━━━━━ Records supplied ━━━━━

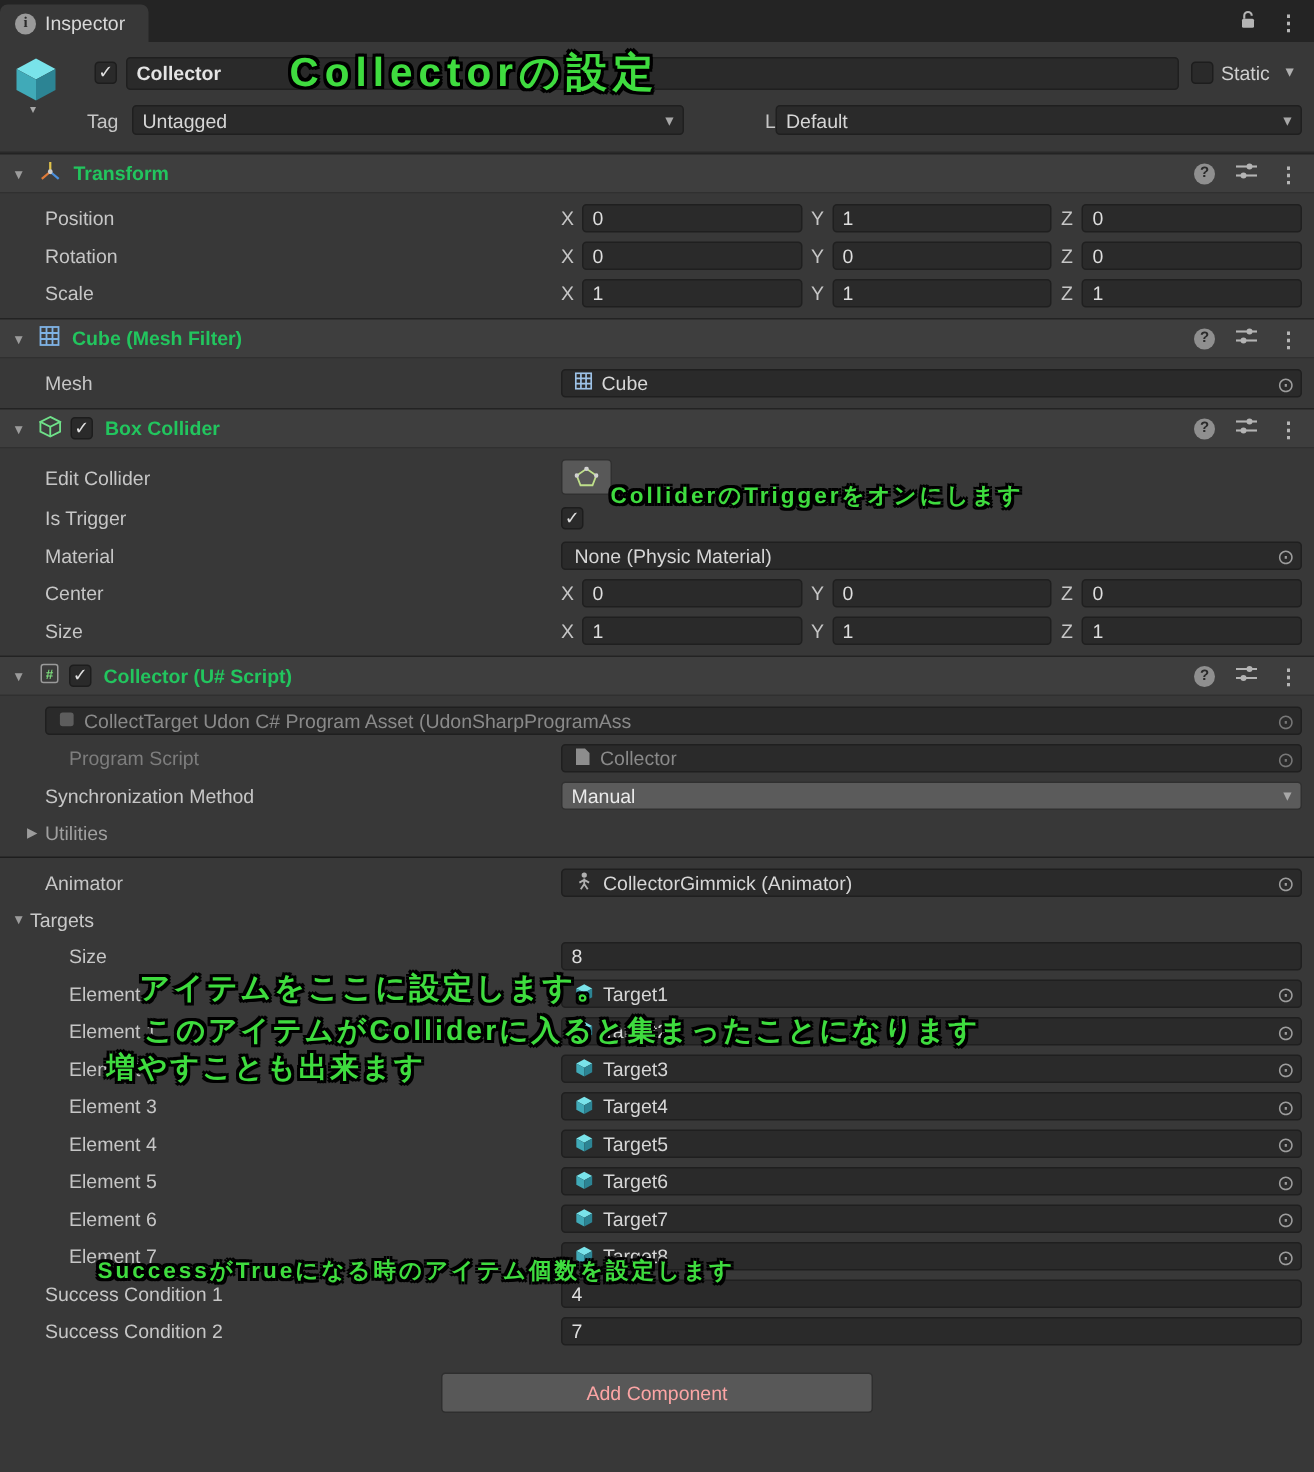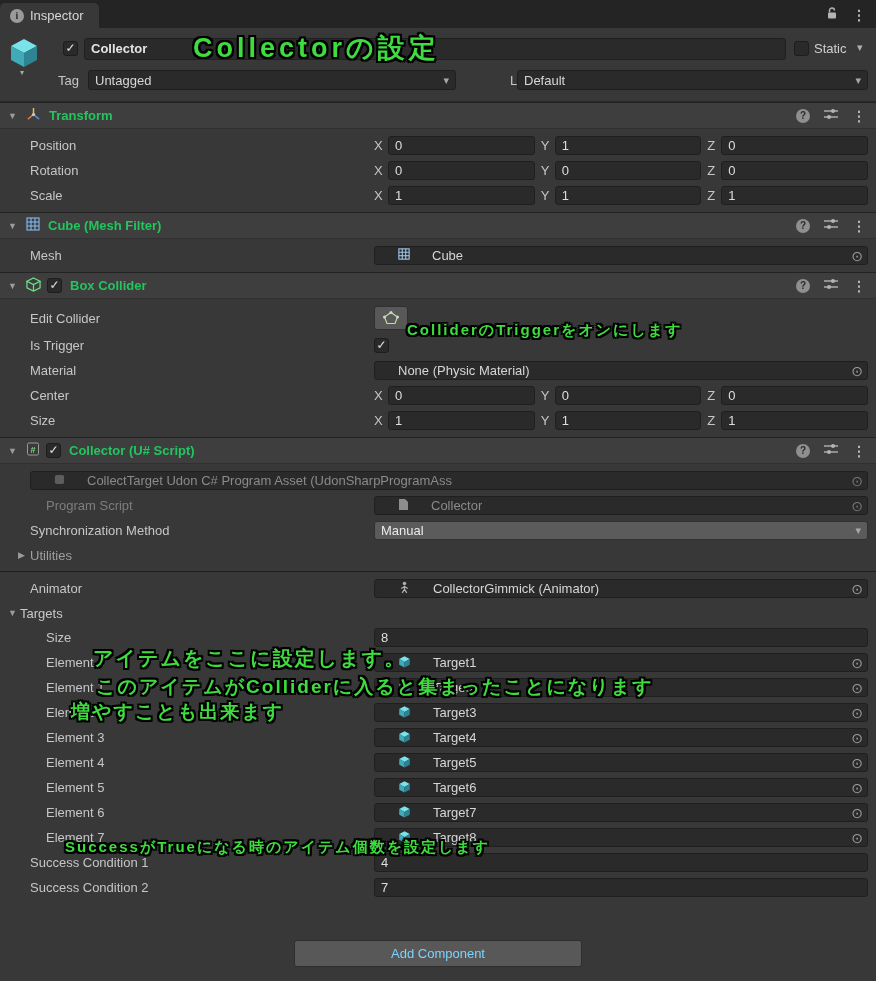--- a/index.html
+++ b/index.html
@@ -39,34 +39,34 @@
   .arrow { color:#9c9c9c; font-size:9px; width:12px; flex-shrink:0; }
   .comp-body { padding:4px 0; }
   .row { height:25px; display:flex; align-items:center; padding-left:30px; padding-right:8px; }
   .row-label { width:344px; flex-shrink:0; color:#c6c6c6; }
   .row-label.lbl-indent { padding-left:16px; width:344px; }
   .fields { flex:1; display:flex; align-items:center; }
   .axis { color:#c6c6c6; width:11px; margin-right:3px; flex-shrink:0; }
   .axis-group { flex:1; display:flex; align-items:center; margin-right:6px; }
   .axis-group:last-child { margin-right:0; }
   .field { flex:1; height:19px; background:#2a2a2a; border:1px solid #1f1f1f; border-radius:3px; display:flex; align-items:center; padding:0 6px; color:#dedede; min-width:0; }
-  .objfield { flex:1; height:19px; background:#2a2a2a; border:1px solid #1f1f1f; border-radius:3px; display:flex; align-items:center; gap:22px; padding:0 4px 0 23px; color:#d6d6d6; min-width:0; overflow:hidden; white-space:nowrap; }
+  .objfield { flex:1; height:19px; background:#2a2a2a; border:1px solid #1f1f1f; border-radius:3px; display:flex; align-items:center; gap:6px; padding:0 4px 0 8px; color:#d6d6d6; min-width:0; overflow:hidden; white-space:nowrap; }
   .objfield .val { overflow:hidden; white-space:nowrap; }
   .picker { margin-left:auto; color:#9d9d9d; font-size:14px; line-height:14px; flex-shrink:0; }
   .dd-field { flex:1; height:19px; background:#5b5b5b; border:1px solid #303030; border-radius:3px; display:flex; align-items:center; padding:0 6px; color:#eaeaea; }
   .btn-small { width:34px; height:24px; background:#585858; border:1px solid #303030; border-radius:3px; display:flex; align-items:center; justify-content:center; }
   .row-tall { height:30px; }
   .foldout-row { height:24px; display:flex; align-items:center; padding-left:18px; color:#9f9f9f; }
   .foldout-row.targets { padding-left:8px; color:#c9c9c9; }
   .sep { height:1px; background:#1e1e1e; margin:4px 0; }
   .disabled .row-label { color:#7d7d7d; }
   .disabled .objfield { color:#8a8a8a; }
   .disabled .picker { color:#777; }
   
-  .add-btn { width:288px; height:27px; margin:36px auto 0; background:#585858; border:1px solid #2e2e2e; border-radius:3px; color:#7dd3fc; display:flex; align-items:center; justify-content:center; }
+  .add-btn { width:288px; height:27px; margin:11px auto 0; background:#585858; border:1px solid #2e2e2e; border-radius:3px; color:#fca5a5; display:flex; align-items:center; justify-content:center; }
   
   .anno { position:absolute; z-index:20; font-weight:bold; color:#3fdc3f; letter-spacing:2px; white-space:nowrap;
     text-shadow:-2px -2px 0 #000, 2px -2px 0 #000, -2px 2px 0 #000, 2px 2px 0 #000, -2px 0 0 #000, 2px 0 0 #000, 0 -2px 0 #000, 0 2px 0 #000; }
   .anno-1 { left:193px; top:30px; font-size:27px; letter-spacing:4px; }
   .anno-2 { left:407px; top:321px; font-size:15px; }
   .anno-3 { left:93px; top:645px; font-size:20px; }
   .anno-4 { left:96px; top:674px; font-size:19px; }
   .anno-5 { left:71px; top:699px; font-size:19px; }
   .anno-6 { left:65px; top:838px; font-size:15px; }
 </style>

━━━━━

— What the exercise asks —
Whenever a line in the material above holds the string "picker", copy that line in full.

— Written response —
   .picker { margin-left:auto; color:#9d9d9d; font-size:14px; line-height:14px; flex-shrink:0; }
   .disabled .picker { color:#777; }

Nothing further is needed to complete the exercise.